TO DO >> Two lines in the data below mark the range: the one with "total: 3554.87 -> 3303.61" and the one with "subtotal: 417.41 -> 433.00". Return both, along with every line between them, exactly.

Revision tracking records

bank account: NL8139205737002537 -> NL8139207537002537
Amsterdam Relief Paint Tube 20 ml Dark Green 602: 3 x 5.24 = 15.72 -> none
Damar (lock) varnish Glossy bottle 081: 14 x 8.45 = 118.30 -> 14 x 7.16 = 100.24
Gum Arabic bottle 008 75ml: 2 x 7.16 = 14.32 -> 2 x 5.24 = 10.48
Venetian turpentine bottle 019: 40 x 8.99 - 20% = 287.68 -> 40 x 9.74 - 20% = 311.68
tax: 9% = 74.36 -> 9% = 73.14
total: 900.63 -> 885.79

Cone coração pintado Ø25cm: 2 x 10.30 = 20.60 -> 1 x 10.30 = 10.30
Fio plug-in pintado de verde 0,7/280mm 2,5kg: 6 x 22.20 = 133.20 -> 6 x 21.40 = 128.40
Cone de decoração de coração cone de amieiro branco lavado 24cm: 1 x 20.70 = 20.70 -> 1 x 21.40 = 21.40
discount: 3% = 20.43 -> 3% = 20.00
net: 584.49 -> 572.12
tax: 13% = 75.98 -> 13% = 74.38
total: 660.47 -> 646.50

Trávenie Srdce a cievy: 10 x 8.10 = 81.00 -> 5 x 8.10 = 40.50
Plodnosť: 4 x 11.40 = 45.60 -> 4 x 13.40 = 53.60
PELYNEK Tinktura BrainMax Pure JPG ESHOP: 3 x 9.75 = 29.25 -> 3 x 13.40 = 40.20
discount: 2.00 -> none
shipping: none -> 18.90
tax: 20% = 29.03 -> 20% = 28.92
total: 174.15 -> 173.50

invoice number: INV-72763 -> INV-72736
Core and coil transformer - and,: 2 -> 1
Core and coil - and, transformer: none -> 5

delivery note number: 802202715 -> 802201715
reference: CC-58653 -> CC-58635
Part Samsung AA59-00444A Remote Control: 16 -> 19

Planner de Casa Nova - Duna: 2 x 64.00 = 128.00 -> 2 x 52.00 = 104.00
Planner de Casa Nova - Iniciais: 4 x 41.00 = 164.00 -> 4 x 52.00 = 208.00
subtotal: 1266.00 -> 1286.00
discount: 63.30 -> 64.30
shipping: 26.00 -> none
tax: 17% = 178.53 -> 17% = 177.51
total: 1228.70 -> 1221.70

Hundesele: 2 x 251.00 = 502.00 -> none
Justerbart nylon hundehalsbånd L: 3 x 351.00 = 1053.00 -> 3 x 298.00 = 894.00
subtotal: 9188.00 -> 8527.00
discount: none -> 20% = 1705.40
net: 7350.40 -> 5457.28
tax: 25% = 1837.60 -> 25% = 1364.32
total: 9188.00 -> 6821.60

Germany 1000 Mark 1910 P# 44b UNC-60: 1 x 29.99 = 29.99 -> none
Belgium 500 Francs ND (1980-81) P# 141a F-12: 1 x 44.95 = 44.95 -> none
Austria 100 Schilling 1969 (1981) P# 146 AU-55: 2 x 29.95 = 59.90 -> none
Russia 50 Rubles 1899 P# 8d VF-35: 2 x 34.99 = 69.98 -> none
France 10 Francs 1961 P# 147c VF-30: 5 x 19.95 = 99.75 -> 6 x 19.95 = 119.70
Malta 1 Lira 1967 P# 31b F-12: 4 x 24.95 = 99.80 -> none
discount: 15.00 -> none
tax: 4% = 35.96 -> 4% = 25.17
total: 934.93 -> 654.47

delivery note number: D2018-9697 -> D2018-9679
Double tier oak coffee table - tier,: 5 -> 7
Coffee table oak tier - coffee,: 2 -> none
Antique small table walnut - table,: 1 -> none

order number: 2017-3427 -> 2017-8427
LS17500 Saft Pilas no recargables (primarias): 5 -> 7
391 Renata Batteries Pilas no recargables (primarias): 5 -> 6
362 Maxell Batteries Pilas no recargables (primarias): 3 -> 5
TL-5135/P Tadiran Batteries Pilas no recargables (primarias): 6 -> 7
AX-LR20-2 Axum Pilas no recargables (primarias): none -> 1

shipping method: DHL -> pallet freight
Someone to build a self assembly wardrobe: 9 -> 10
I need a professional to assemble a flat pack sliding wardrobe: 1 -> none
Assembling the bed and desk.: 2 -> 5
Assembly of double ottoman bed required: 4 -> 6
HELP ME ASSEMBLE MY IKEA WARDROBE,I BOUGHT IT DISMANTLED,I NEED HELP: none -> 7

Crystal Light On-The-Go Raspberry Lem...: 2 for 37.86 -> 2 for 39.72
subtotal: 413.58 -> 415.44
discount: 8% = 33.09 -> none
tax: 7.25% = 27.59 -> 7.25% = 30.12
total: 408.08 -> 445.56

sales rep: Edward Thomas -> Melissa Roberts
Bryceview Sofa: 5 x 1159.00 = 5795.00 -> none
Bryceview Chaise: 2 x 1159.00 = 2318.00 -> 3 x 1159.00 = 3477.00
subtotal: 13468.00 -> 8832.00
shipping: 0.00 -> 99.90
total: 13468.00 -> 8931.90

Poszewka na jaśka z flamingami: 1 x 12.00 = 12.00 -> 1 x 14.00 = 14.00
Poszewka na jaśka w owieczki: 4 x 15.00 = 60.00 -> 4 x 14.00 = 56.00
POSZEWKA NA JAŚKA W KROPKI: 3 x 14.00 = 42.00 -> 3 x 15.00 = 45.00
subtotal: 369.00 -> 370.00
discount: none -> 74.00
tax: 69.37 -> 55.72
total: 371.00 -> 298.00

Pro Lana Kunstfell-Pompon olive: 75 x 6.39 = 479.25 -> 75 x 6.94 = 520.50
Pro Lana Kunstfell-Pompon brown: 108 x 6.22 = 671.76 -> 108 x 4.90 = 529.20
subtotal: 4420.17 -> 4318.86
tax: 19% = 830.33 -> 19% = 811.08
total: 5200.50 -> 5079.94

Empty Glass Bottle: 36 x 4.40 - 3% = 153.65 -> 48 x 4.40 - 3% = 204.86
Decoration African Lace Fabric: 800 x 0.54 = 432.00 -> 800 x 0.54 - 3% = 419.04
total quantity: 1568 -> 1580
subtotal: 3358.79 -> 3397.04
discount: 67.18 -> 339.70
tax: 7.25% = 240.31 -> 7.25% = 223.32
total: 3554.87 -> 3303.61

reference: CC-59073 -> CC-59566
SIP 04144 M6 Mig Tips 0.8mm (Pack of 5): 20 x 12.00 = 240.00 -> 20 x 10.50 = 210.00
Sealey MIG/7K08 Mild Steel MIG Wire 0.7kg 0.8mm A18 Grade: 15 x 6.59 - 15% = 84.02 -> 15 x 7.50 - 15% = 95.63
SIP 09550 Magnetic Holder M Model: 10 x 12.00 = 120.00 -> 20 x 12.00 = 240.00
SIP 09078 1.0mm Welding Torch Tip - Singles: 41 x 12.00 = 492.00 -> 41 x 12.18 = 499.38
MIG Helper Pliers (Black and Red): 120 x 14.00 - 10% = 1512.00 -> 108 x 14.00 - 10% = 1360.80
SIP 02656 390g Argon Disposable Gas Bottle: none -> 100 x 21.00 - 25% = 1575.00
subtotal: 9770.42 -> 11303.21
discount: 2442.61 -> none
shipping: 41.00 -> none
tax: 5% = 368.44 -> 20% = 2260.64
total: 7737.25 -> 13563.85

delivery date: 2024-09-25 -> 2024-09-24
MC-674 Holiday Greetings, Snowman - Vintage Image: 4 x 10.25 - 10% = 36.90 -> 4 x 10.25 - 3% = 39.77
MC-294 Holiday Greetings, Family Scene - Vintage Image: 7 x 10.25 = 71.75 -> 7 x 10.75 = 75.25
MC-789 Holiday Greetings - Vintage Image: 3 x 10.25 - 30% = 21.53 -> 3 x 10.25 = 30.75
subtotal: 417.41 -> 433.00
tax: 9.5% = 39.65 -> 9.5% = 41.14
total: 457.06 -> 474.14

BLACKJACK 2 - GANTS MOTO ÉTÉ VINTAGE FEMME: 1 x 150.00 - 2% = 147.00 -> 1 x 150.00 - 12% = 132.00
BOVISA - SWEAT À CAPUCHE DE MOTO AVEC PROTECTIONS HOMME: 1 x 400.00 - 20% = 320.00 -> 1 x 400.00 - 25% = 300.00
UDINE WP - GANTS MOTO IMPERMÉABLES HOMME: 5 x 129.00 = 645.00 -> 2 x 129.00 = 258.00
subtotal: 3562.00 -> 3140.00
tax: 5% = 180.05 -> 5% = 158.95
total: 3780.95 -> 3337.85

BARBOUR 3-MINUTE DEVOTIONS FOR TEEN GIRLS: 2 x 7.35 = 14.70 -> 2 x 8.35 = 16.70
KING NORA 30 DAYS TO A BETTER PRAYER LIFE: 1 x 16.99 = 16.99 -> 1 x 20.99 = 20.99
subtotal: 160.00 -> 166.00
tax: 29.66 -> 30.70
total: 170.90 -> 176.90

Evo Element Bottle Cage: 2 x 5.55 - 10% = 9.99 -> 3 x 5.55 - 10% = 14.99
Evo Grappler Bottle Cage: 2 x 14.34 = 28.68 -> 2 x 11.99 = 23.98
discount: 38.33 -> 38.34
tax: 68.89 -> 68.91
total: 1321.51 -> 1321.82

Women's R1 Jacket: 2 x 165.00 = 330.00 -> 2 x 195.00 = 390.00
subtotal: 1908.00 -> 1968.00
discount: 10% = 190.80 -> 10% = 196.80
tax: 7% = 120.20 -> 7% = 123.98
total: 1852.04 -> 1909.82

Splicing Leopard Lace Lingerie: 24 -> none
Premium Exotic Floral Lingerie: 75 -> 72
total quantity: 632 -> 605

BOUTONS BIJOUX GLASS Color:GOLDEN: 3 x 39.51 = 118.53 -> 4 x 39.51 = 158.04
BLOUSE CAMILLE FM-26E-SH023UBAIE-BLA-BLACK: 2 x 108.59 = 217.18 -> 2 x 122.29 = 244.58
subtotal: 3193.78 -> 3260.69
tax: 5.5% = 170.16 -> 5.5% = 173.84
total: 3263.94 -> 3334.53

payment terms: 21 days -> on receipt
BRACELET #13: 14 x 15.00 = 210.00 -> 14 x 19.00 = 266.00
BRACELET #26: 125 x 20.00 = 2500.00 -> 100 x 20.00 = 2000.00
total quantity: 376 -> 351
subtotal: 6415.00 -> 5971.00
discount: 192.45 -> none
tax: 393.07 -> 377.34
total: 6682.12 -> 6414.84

ANSWER TO THIS TASK >>
total: 3554.87 -> 3303.61

reference: CC-59073 -> CC-59566
SIP 04144 M6 Mig Tips 0.8mm (Pack of 5): 20 x 12.00 = 240.00 -> 20 x 10.50 = 210.00
Sealey MIG/7K08 Mild Steel MIG Wire 0.7kg 0.8mm A18 Grade: 15 x 6.59 - 15% = 84.02 -> 15 x 7.50 - 15% = 95.63
SIP 09550 Magnetic Holder M Model: 10 x 12.00 = 120.00 -> 20 x 12.00 = 240.00
SIP 09078 1.0mm Welding Torch Tip - Singles: 41 x 12.00 = 492.00 -> 41 x 12.18 = 499.38
MIG Helper Pliers (Black and Red): 120 x 14.00 - 10% = 1512.00 -> 108 x 14.00 - 10% = 1360.80
SIP 02656 390g Argon Disposable Gas Bottle: none -> 100 x 21.00 - 25% = 1575.00
subtotal: 9770.42 -> 11303.21
discount: 2442.61 -> none
shipping: 41.00 -> none
tax: 5% = 368.44 -> 20% = 2260.64
total: 7737.25 -> 13563.85

delivery date: 2024-09-25 -> 2024-09-24
MC-674 Holiday Greetings, Snowman - Vintage Image: 4 x 10.25 - 10% = 36.90 -> 4 x 10.25 - 3% = 39.77
MC-294 Holiday Greetings, Family Scene - Vintage Image: 7 x 10.25 = 71.75 -> 7 x 10.75 = 75.25
MC-789 Holiday Greetings - Vintage Image: 3 x 10.25 - 30% = 21.53 -> 3 x 10.25 = 30.75
subtotal: 417.41 -> 433.00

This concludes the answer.